Friday, Sep. 16, 1966
Brutality with a Purpose
"Terror is a weapon as real as a gun --and sometimes more deadly. For it can kill not only the body but the spirit of those lives it touches with fear." So begins Terror in Viet Nam by Jay Mallin, a new book that in brief (114 pages), pointed style systematically analyzes the Viet Cong's use of violence. Mallin, a longtime Caribbean reporter (five years for TIME in Cuba) who flew to Viet Nam in 1965 to research his grim inquiry firsthand, quotes Che Guevara for the Red chapter and verse on terrorism. "Violence," asserted Che, is "the midwife of new societies." It is also for the Viet Cong, adds Author Mallin, "a highly developed, highly refined political weapon."
Viet Nam has become the classic arena for the Communist use of the tactic of terror, which Mallin rightly defines as violence inflicted by armed men on helpless civilians. Whether it be mining of roads, machine-gunning of buses, kidnaping villagers, burning homes, or torture and murder, the Viet Cong employ "brutality with a purpose": to destroy the morale of the Vietnamese citizenry and discredit the Saigon government. Any opportunity will do. When typhoon rains caused massive flooding in the fall of 1964, the Viet Cong fired repeatedly at evacuation helicopters carrying civilians.
Changes in Targets. The Viet Cong have two strategies of terror, one for rural areas and the other for crowded cities. In the countryside, Communists will behead a hamlet chief in order to substitute their own rule and make possible the collection of "taxes" and recruitment of men for the Viet Cong cause. They will cut off the arm of the chief's twelve-year-old daughter in order to frighten the neighboring peasants into silence about their whereabouts.
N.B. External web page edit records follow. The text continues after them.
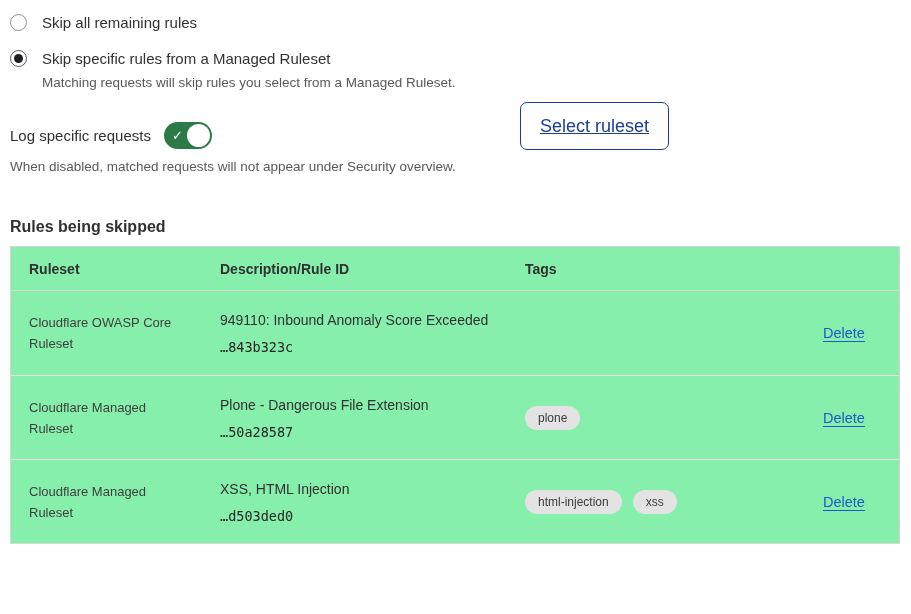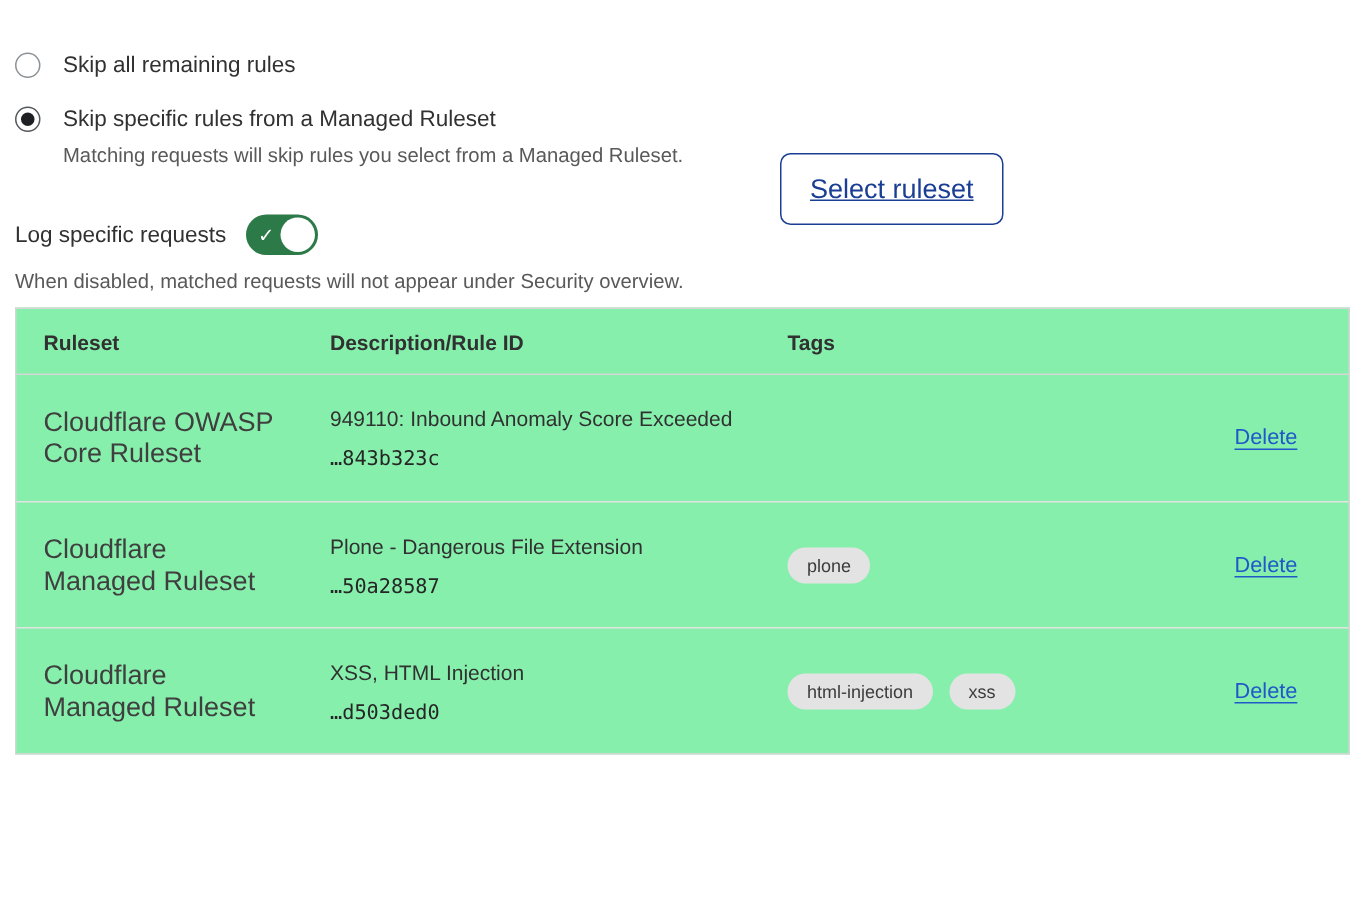--- a/index.html
+++ b/index.html
@@ -12,21 +12,21 @@
     overflow: hidden;
   }
   .page { position: absolute; left: 10px; top: 12px; width: 890px; }
 
   
   .section-heading {
     font-size: 16px;
     font-weight: 700;
     color: #313131;
   }
-  .options { margin-top: 21px; }
+  .options { }
   .option { display: flex; align-items: flex-start; margin-bottom: 15px; }
   .radio {
     width: 17px; height: 17px;
     border: 1px solid #8d9297;
     border-radius: 50%;
     margin-top: 2px;
     flex: none;
     position: relative;
     background: #fff;
     cursor: pointer;
@@ -108,21 +108,21 @@
     border-top: 1px solid #e3e3e3;
   }
   .trow.header {
     height: 44px;
     border-top: none;
     border-bottom: 1px solid #d6d6d6;
   }
   .trow.header + .trow { border-top: none; }
   .cell { padding-left: 18px; padding-right: 12px; }
   .th { font-size: 14px; font-weight: 700; color: #313131; }
-  .ruleset-name { font-size: 18px; color: #3f3f3f; line-height: 21px; }
+  .ruleset-name { font-size: 13px; color: #3f3f3f; line-height: 21px; }
   .desc-line { font-size: 14px; color: #313131; line-height: 18px; }
   .rule-id {
     font-family: "DejaVu Sans Mono", monospace;
     font-size: 13.5px;
     color: #262626;
     margin-top: 10px;
   }
   .tags-cell { display: flex; gap: 11px; align-items: center; }
   .tag {
     background: #e3e3e3;
@@ -167,20 +167,21 @@
 
   <div class="log-row">
     <span class="log-label">Log specific requests</span>
     <span class="toggle">
       <span class="check">✓</span>
       <span class="knob"></span>
     </span>
   </div>
   <div class="log-desc">When disabled, matched requests will not appear under Security overview.</div>
 
+  <div class="table-heading">Rules being skipped</div>
 
   <div class="rules-table">
 
     <div class="trow header">
       <span class="cell th">Ruleset</span>
       <span class="cell th">Description/Rule ID</span>
       <span class="cell th">Tags</span>
       <span class="cell th"></span>
     </div>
In the cities, the "urban guerrillas," of whom Mallin estimates there are at least 500 professionals in Saigon alone, seldom dare to attack an American or Vietnamese official on the streets, prefer to roll a grenade into a crowded bar or toss a plastic bomb into a teeming marketplace. The purpose is to erode confidence in the government's ability to provide protection and to try to "discourage business activity, cause investment capital to flee and, in general, to undermine the economy."
Incidents of terrorism have risen steadily in number and violence since 1960 and have also undergone discernible changes in emphasis and targets. Beginning in 1964, the Viet Cong became far less discriminate in their mayhem, far more ready to kill for killing's sake. And since last year, policemen have been a special target for the Red assassination squads--a tribute paid to the growing expertise of the nation's "white mice" in catching the terrorist before he strikes.